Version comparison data
====
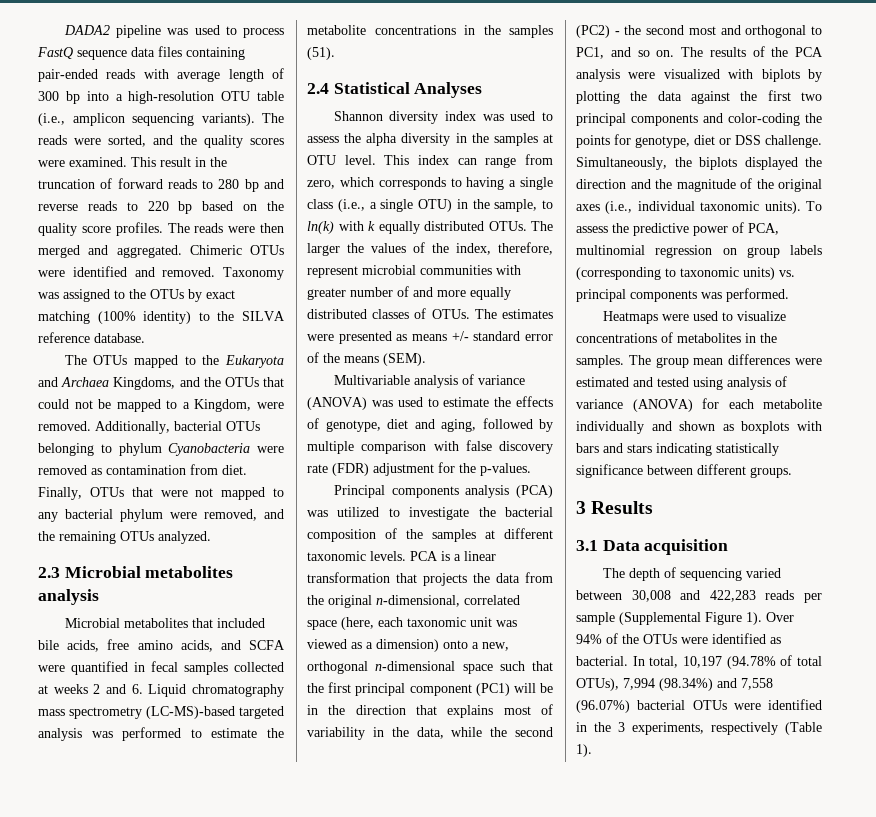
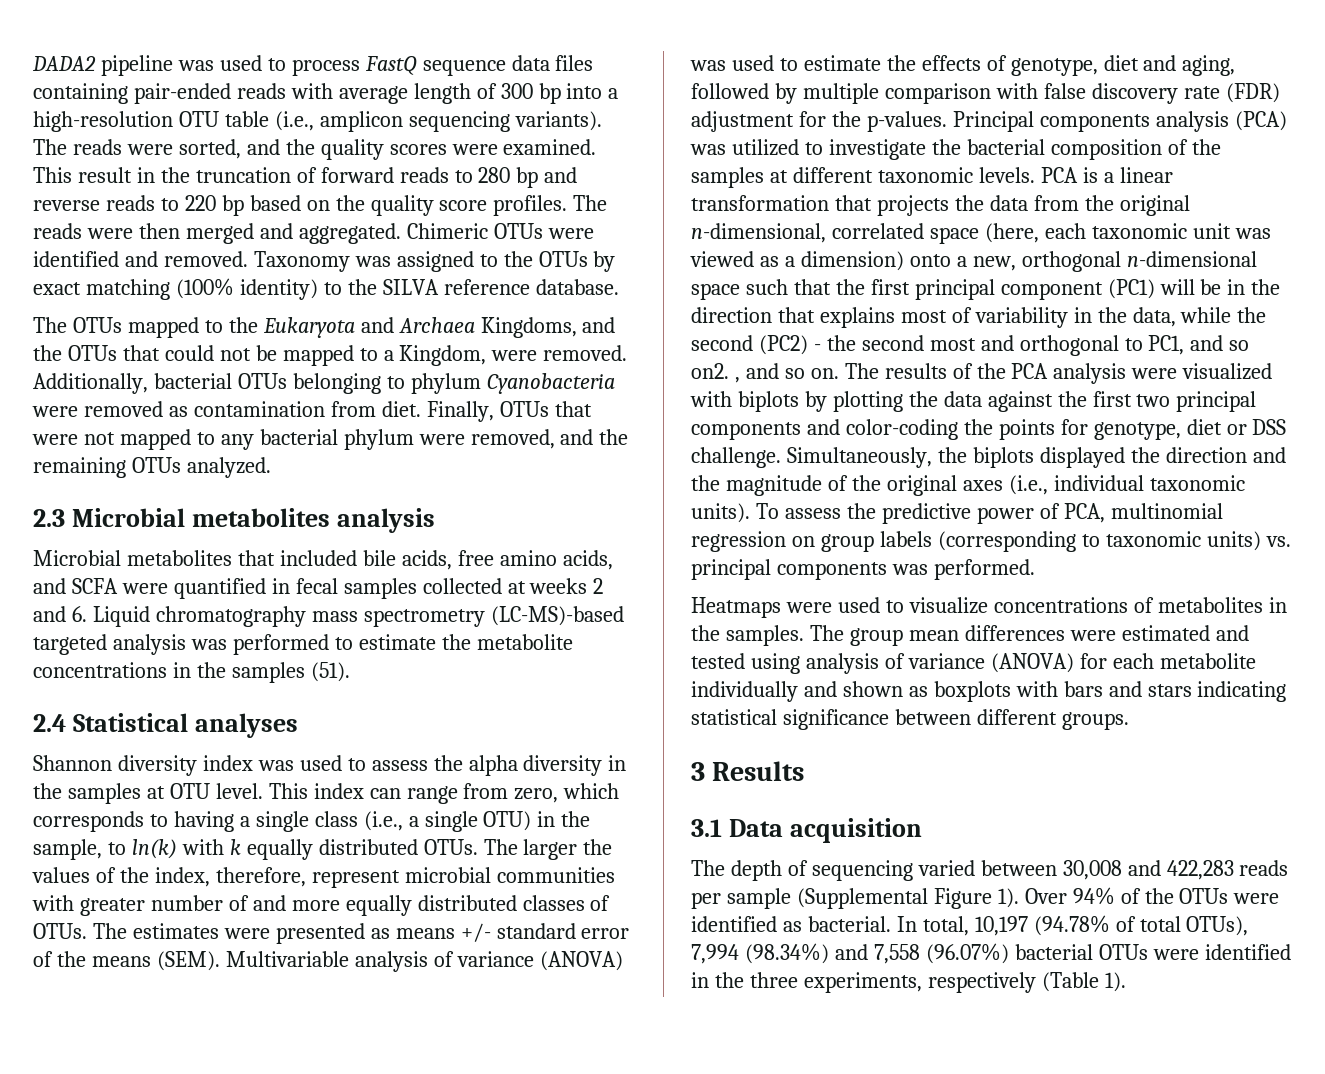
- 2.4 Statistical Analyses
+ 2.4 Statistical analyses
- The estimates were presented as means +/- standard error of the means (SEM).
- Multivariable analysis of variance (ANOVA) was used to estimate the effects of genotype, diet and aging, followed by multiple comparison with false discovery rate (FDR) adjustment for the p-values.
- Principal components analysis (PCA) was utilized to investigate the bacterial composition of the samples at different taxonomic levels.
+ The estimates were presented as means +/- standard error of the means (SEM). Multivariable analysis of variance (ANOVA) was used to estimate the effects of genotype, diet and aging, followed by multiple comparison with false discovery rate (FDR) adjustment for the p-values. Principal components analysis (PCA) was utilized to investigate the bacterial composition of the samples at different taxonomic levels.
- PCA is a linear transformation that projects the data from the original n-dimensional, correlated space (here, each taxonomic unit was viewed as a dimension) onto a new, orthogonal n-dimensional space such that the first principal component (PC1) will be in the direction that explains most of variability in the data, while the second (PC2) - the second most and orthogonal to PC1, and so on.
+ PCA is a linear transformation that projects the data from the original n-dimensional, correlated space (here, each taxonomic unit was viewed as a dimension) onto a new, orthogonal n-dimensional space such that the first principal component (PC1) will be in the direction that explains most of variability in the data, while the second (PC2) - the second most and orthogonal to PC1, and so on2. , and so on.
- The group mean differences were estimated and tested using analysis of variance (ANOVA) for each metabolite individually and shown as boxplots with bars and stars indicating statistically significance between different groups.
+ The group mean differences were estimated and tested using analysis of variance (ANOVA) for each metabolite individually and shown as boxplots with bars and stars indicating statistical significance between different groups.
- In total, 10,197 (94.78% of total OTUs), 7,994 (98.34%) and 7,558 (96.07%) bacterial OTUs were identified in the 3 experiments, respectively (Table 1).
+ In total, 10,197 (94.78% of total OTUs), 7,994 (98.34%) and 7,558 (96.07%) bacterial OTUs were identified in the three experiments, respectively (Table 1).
====
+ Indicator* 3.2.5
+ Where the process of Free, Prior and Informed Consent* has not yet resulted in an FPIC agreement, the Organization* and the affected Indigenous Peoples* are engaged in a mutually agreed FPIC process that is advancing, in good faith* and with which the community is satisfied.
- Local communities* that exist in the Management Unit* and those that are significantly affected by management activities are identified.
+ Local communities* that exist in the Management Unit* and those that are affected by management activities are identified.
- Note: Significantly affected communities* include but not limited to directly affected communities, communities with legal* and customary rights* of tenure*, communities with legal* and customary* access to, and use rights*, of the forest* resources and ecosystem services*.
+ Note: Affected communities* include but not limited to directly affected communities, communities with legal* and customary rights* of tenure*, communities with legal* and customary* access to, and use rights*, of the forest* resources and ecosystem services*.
====
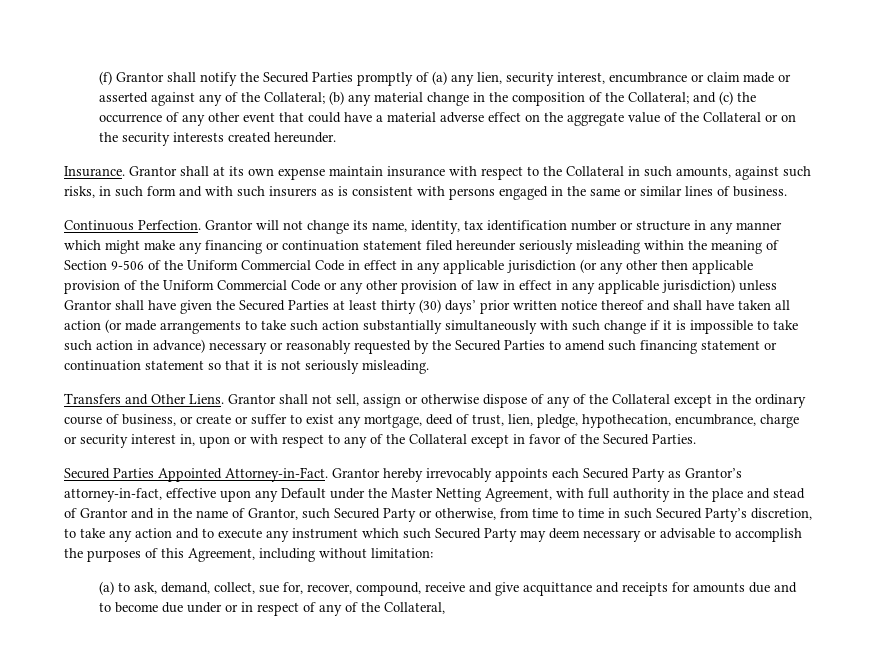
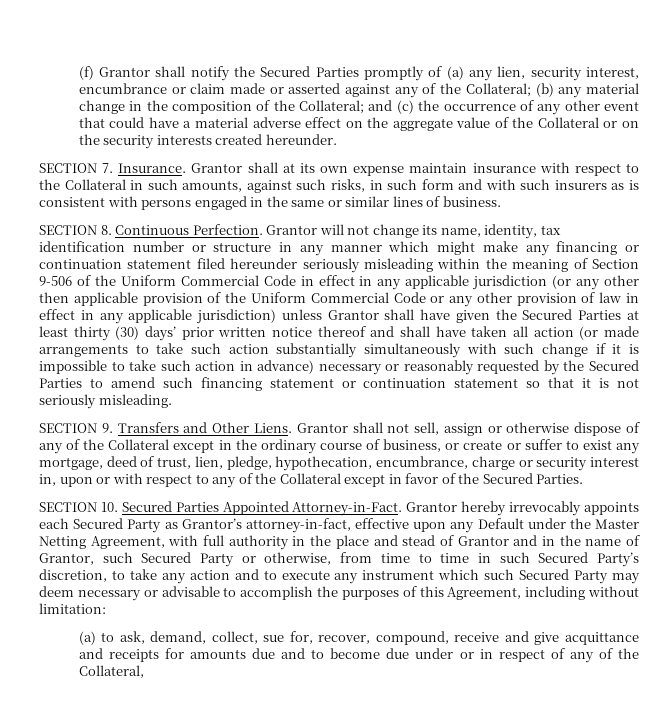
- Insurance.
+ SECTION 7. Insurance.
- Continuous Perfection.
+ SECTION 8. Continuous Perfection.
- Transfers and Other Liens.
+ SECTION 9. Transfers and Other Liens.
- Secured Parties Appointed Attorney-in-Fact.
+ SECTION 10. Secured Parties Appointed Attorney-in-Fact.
====
Using the records above, set down exactly the lines from the one with "means (SEM). Multivariable" through the one with "statistical significance between different groups.", inclusive, and nothing more.

EXPECTED ANSWER:
+ The estimates were presented as means +/- standard error of the means (SEM). Multivariable analysis of variance (ANOVA) was used to estimate the effects of genotype, diet and aging, followed by multiple comparison with false discovery rate (FDR) adjustment for the p-values. Principal components analysis (PCA) was utilized to investigate the bacterial composition of the samples at different taxonomic levels.
- PCA is a linear transformation that projects the data from the original n-dimensional, correlated space (here, each taxonomic unit was viewed as a dimension) onto a new, orthogonal n-dimensional space such that the first principal component (PC1) will be in the direction that explains most of variability in the data, while the second (PC2) - the second most and orthogonal to PC1, and so on.
+ PCA is a linear transformation that projects the data from the original n-dimensional, correlated space (here, each taxonomic unit was viewed as a dimension) onto a new, orthogonal n-dimensional space such that the first principal component (PC1) will be in the direction that explains most of variability in the data, while the second (PC2) - the second most and orthogonal to PC1, and so on2. , and so on.
- The group mean differences were estimated and tested using analysis of variance (ANOVA) for each metabolite individually and shown as boxplots with bars and stars indicating statistically significance between different groups.
+ The group mean differences were estimated and tested using analysis of variance (ANOVA) for each metabolite individually and shown as boxplots with bars and stars indicating statistical significance between different groups.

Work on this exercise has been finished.